100 years ago this week, the Daily Journal-Gazette of Mattoon, Ill., reported in their April 30 edition:
MATTOON -- The St. Louis Browns baseball club of the American League will pass through Mattoon on the Big Four Railroad the morning of May 2.
I shall leave it to our readers in the railroad buff community to explain the details of the Big Four Railroad (the name popularly given to the Central Pacific Railroad, a/k/a the first transcontinental railroad).*
The Browns were finishing up a road trip in Cleveland and heading home to St. Louis to begin a homestand Tuesday. Robert Lee Hedges, the original owner of the Browns is still owner for one last year. Still on the team is Hall of Famer Bobby Wallace, who goes all the way back to the St. Louis Perfectos (they of "best opening record in franchise history fame"). Branch Rickey is the manager. The Browns are stagnant in 8th place.
You can peruse other stories noted on April 30, 1915, courtesy of the Mattoon Journal Gazette and Times-Courier website.
I would note three things:
1. The daily newspaper was the thing, not twitter. But the amount of minutia is roughly the same.
2. The Browns are in last place, but simply being part of the "Big 8 teams" of any one of the three major leagues operating at the time, was, at least by Mattoon standards, an attraction.
3. Not sure if there is a freight rail-line still passing through Mattoon, but look at how amazingly straight-arrow it is to pass over there "as the crow flies" from Cleveland to St. Louis.
If you went by Amtrak today, you would have to go through Chicago; if you drove, through Effingham.
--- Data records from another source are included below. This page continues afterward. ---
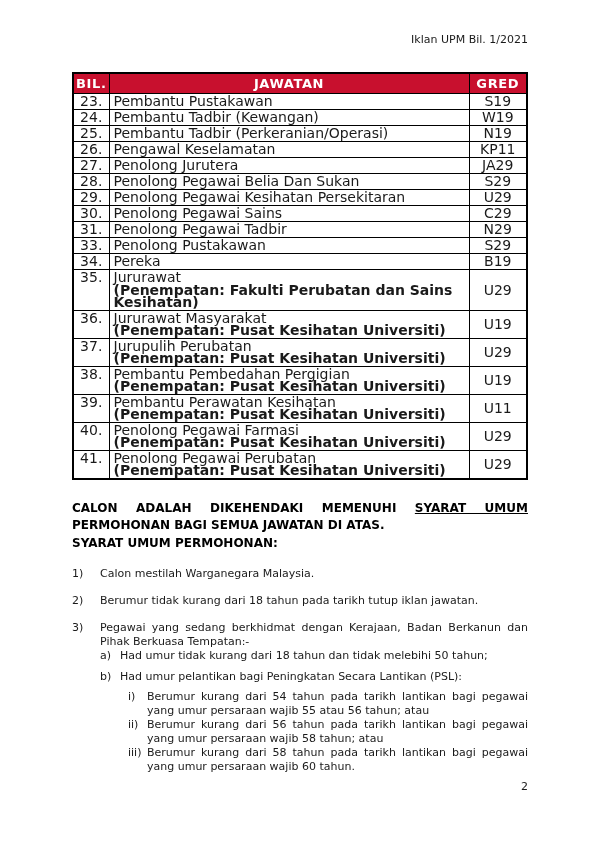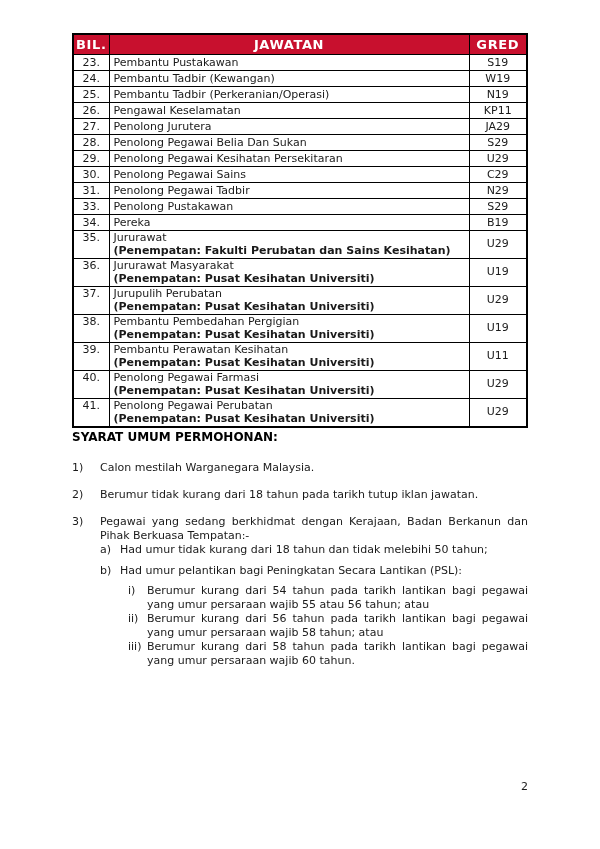--- a/index.html
+++ b/index.html
@@ -61,6 +61,7 @@
 
 <div class="page">
 
+  <div class="doc-header">Iklan UPM Bil. 1/2021</div>
 
   <table class="jobs">
     <colgroup>

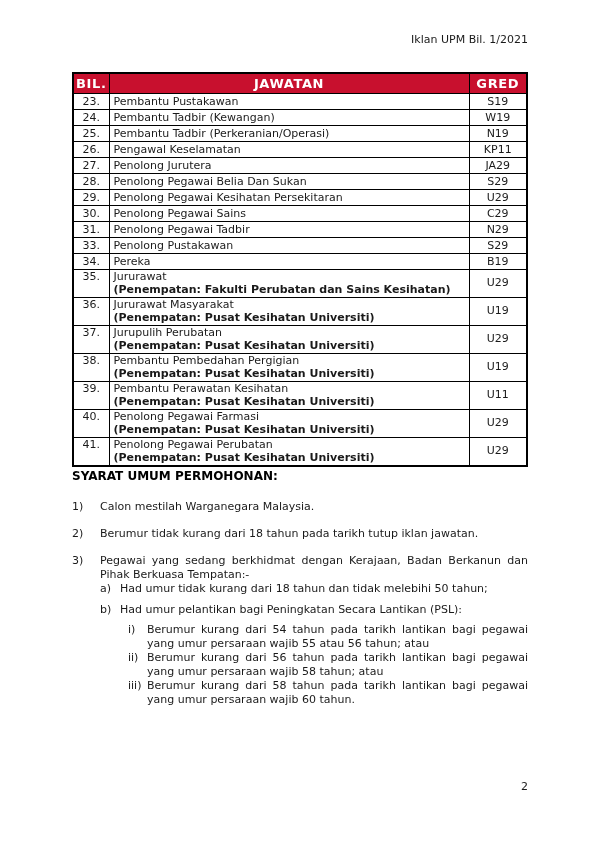--- a/index.html
+++ b/index.html
@@ -18,7 +18,7 @@
     letter-spacing:0.6px; padding:2px 0; border:1px solid #000; text-align:center;
   }
   table.jobs td {
-    border:1px solid #000; font-size:11px; padding:1px 4px;
+    border:1px solid #000; font-size:14px; padding:1px 4px;
     vertical-align:middle; line-height:13px;
   }
   col.c-bil  { width:36px; }

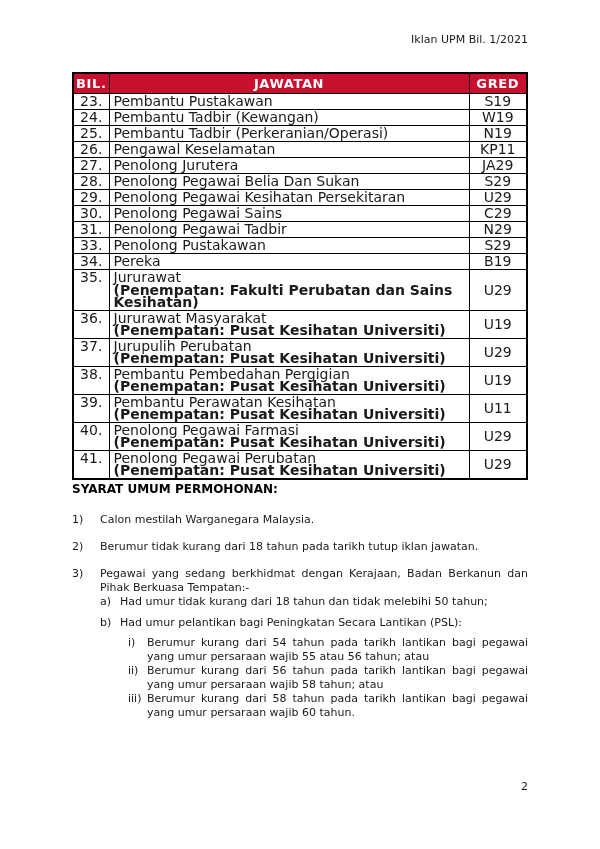--- a/index.html
+++ b/index.html
@@ -191,6 +191,7 @@
     </tbody>
   </table>
 
+  <div class="notice"><span>CALON ADALAH DIKEHENDAKI MEMENUHI </span><span class="u">SYARAT UMUM</span><span> PERMOHONAN BAGI SEMUA JAWATAN DI ATAS.</span></div>
 
   <div class="syarat-heading">SYARAT UMUM PERMOHONAN:</div>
* Though I cant resist pointing out that the railroad had its origins with a bill introduced by Senator Thomas Hart Benton of Missouri for a "Great National Highway from St. Louis to the Pacific Ocean, straight as may be, with branches to Oregon and Mexico. The Government was to reserve a strip one mile wide for it, so as to provide for every kind of a road and means of conveyance – railway, plank, macadamized, with railroad trains, wagons, stages, pack trains and even sleds in Winter".